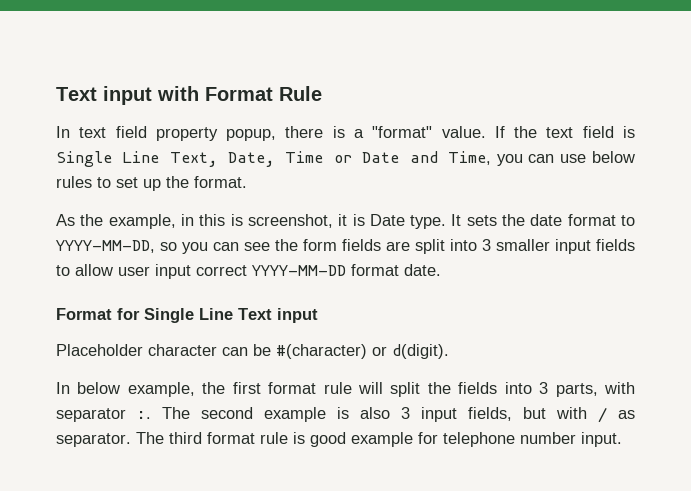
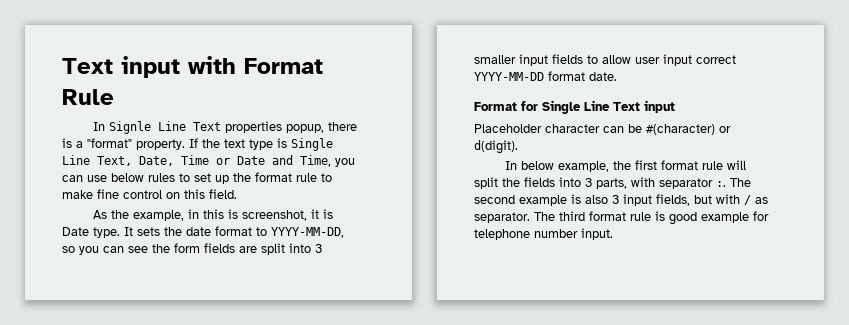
[79,126,218,141] text field property -> [108,121,282,134] Signle Line Text properties
[441,126,486,138] value. -> [136,139,185,150] property.
[582,126,614,138] field -> [249,139,273,150] type
[194,176,247,188] format. -> [255,172,332,182] [62,189,237,199] format rule to make fine control on this field.

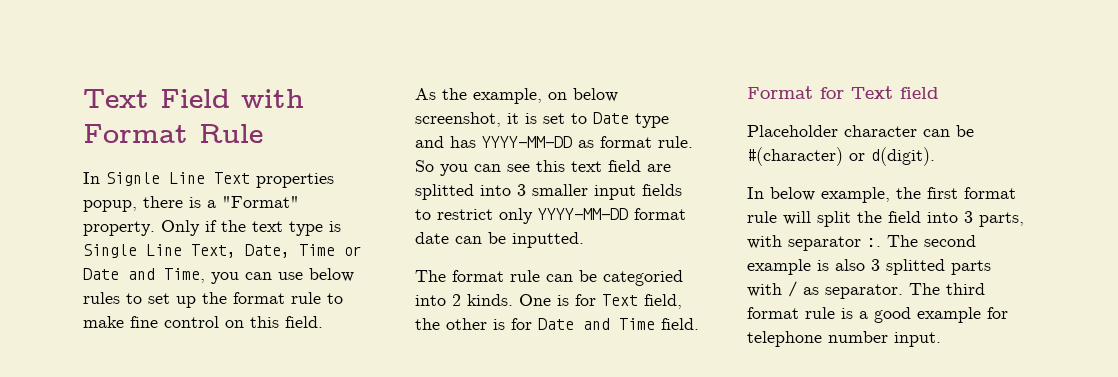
[62,56,180,78] Text input -> [83,89,230,108] Text Field
[87,138,198,150] "format" property. If -> [222,196,299,208] [83,220,217,236] "Format" property. Only if
[187,209,333,221] [62,226,344,238] [62,243,285,255] in this is screenshot, it is Date type. It sets the date format to YYYY-MM-DD, so you can see the form fields are split -> [548,88,618,102] [415,112,669,128] [415,136,693,148] [415,160,671,176] [415,184,474,200] on below screenshot, it is set to Date type and has YYYY-MM-DD as format rule. So you can see this text field are splitted
[602,54,736,66] [474,71,617,81] [474,100,675,114] allow user input correct YYYY-MM-DD format date. // Format for Single Line Text input -> [437,208,686,224] [415,232,584,248] [415,270,683,286] [415,294,682,309] [415,318,699,330] [747,86,939,99] restrict only YYYY-MM-DD format date can be inputted. // The format rule can be categoried into 2 kinds. One is for Text field, the other is for Date and Time field. // Format for Text field
[524,177,555,187] fields -> [888,211,921,223] field
[623,194,712,206] input fields, but -> [886,259,991,275] splitted parts
(665, 216) none -> [859,311,868,319] a

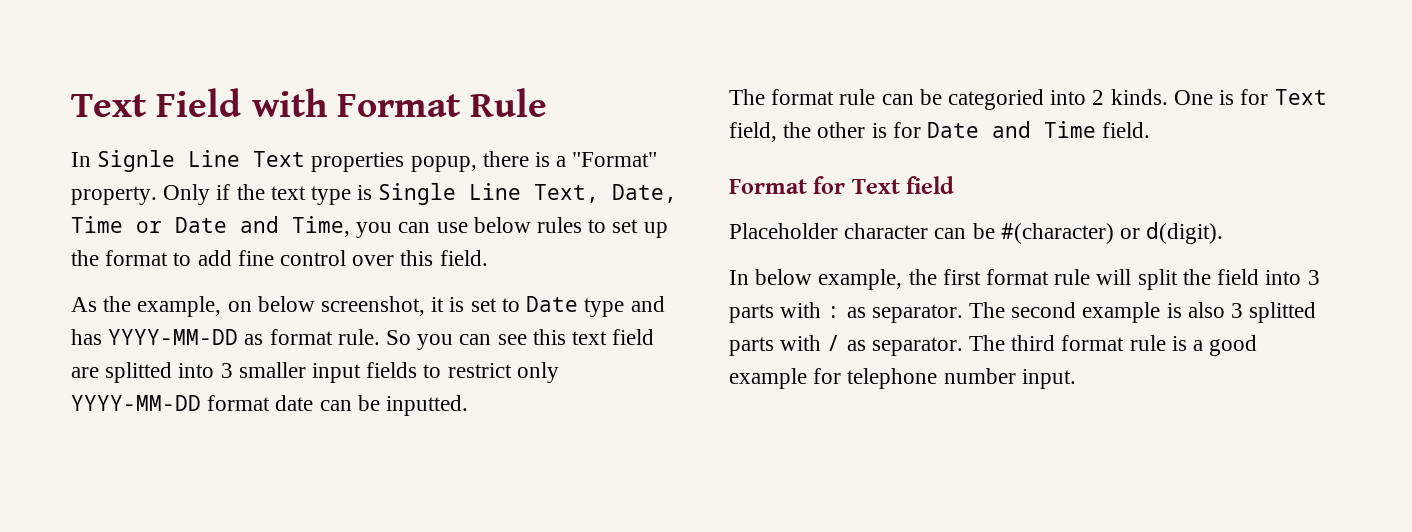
[291,292,343,304] [83,316,124,328] rule to make -> [173,250,232,266] to add
[225,320,244,328] on -> [352,255,395,266] over
[979,212,1024,227] [747,235,881,251] parts, with separator :. -> [729,302,963,323] parts with : as separator.

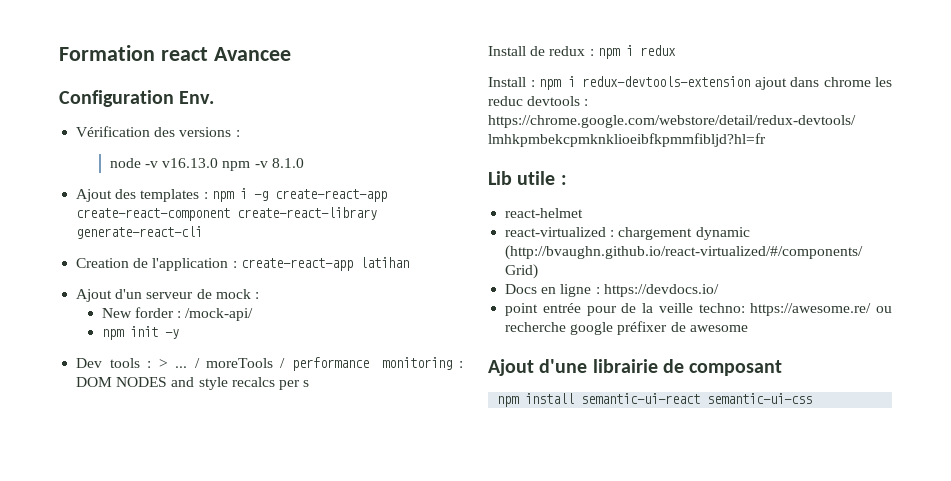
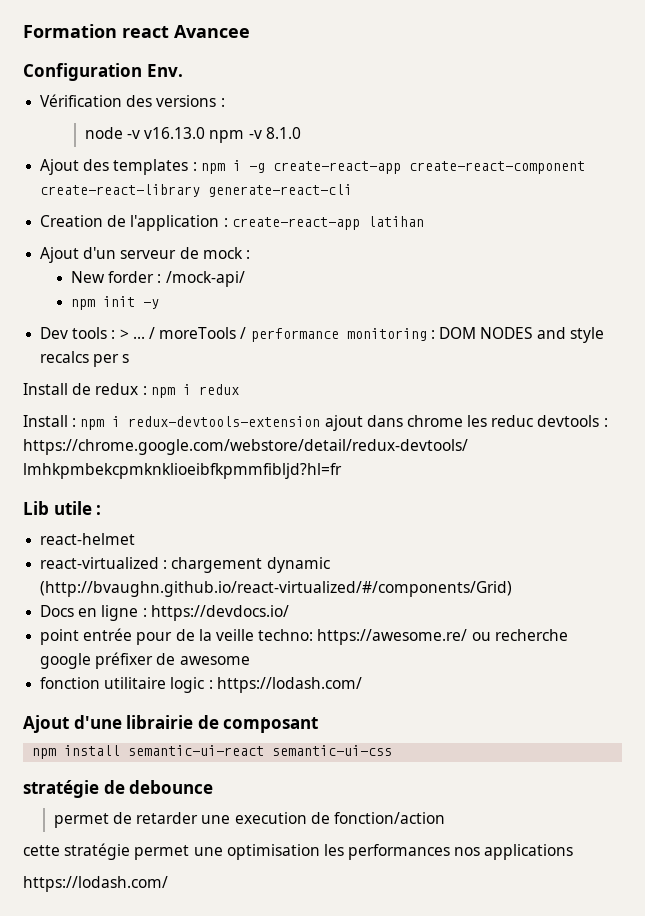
(748, 328) none -> [40,677,362,693] // fonction utilitaire logic : https://lodash.com/
(813, 398) none -> [23,780,214,798] [53,812,446,828] [23,843,574,860] [23,876,168,892] // stratégie de debounce // permet de retarder une execution de fonction/action // cette stratégie permet une optimisation les performances nos applications // https://lodash.com/

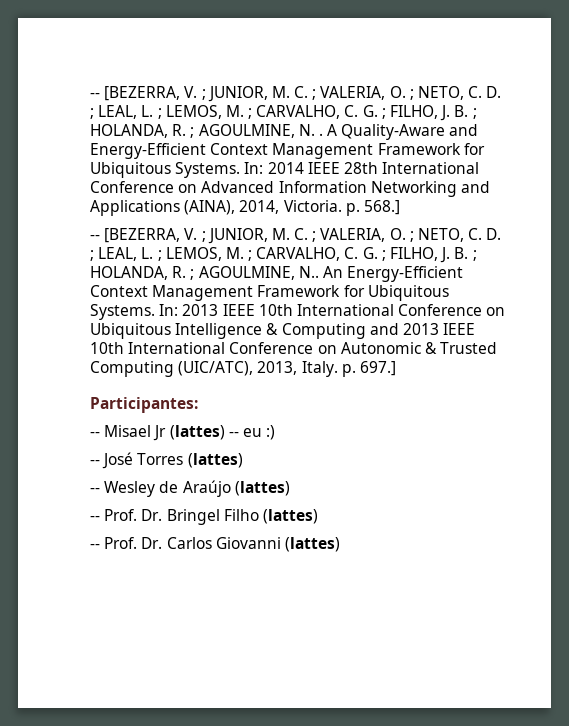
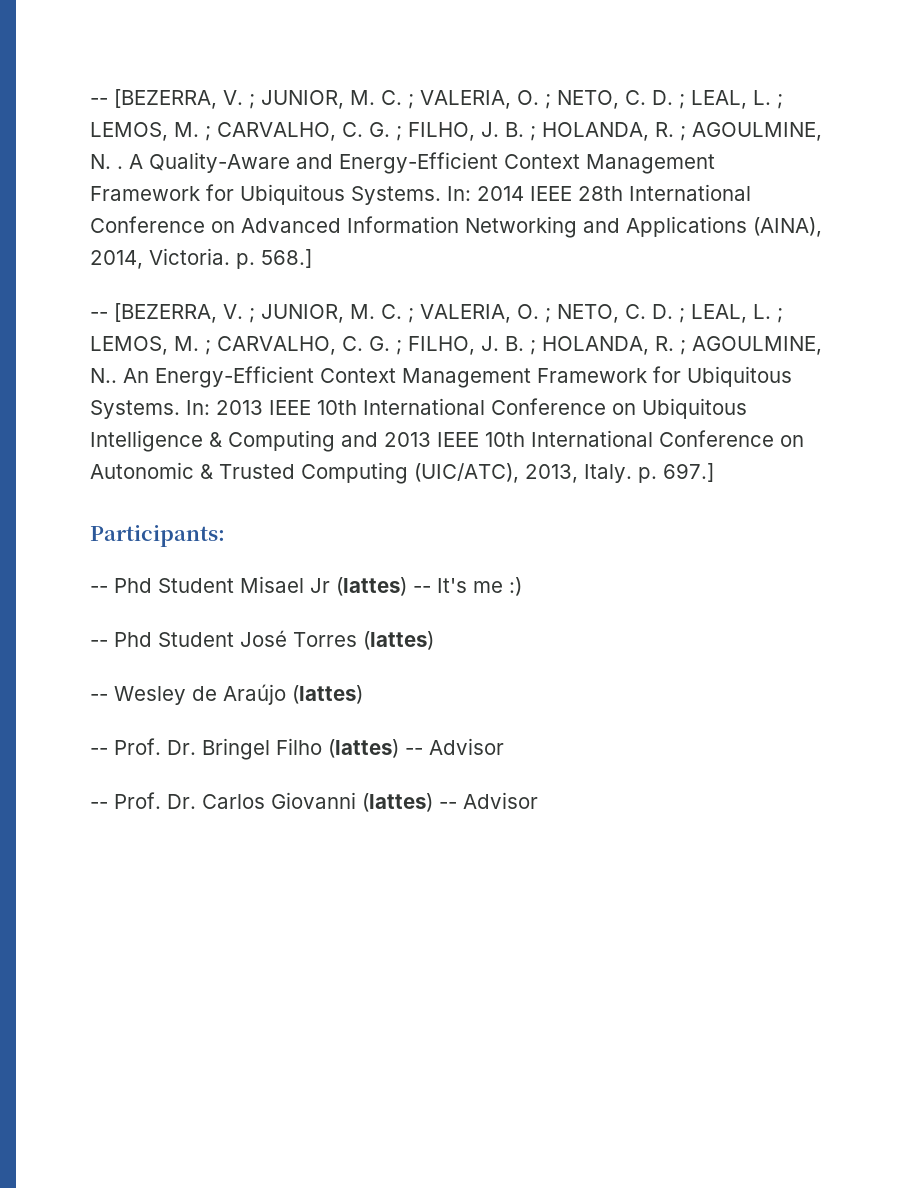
[90,397,198,413] [90,432,100,437] Participantes: // -- -> [90,525,225,547] [90,578,234,593] Participants: // -- Phd Student
[242,428,262,437] eu -> [437,578,503,593] It's me
(100, 462) none -> [114,632,234,647] Phd Student
(318, 516) none -> [405,738,504,755] -- Advisor
(340, 544) none -> [439,792,538,809] -- Advisor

WHAT TO DO. The answer must be the lines from the first one in the records through the line containing "property. Only if", copied exactly, with no pictures.

EXERCISE ANSWER.
[79,126,218,141] text field property -> [108,121,282,134] Signle Line Text properties
[441,126,486,138] value. -> [136,139,185,150] property.
[582,126,614,138] field -> [249,139,273,150] type
[194,176,247,188] format. -> [255,172,332,182] [62,189,237,199] format rule to make fine control on this field.

[62,56,180,78] Text input -> [83,89,230,108] Text Field
[87,138,198,150] "format" property. If -> [222,196,299,208] [83,220,217,236] "Format" property. Only if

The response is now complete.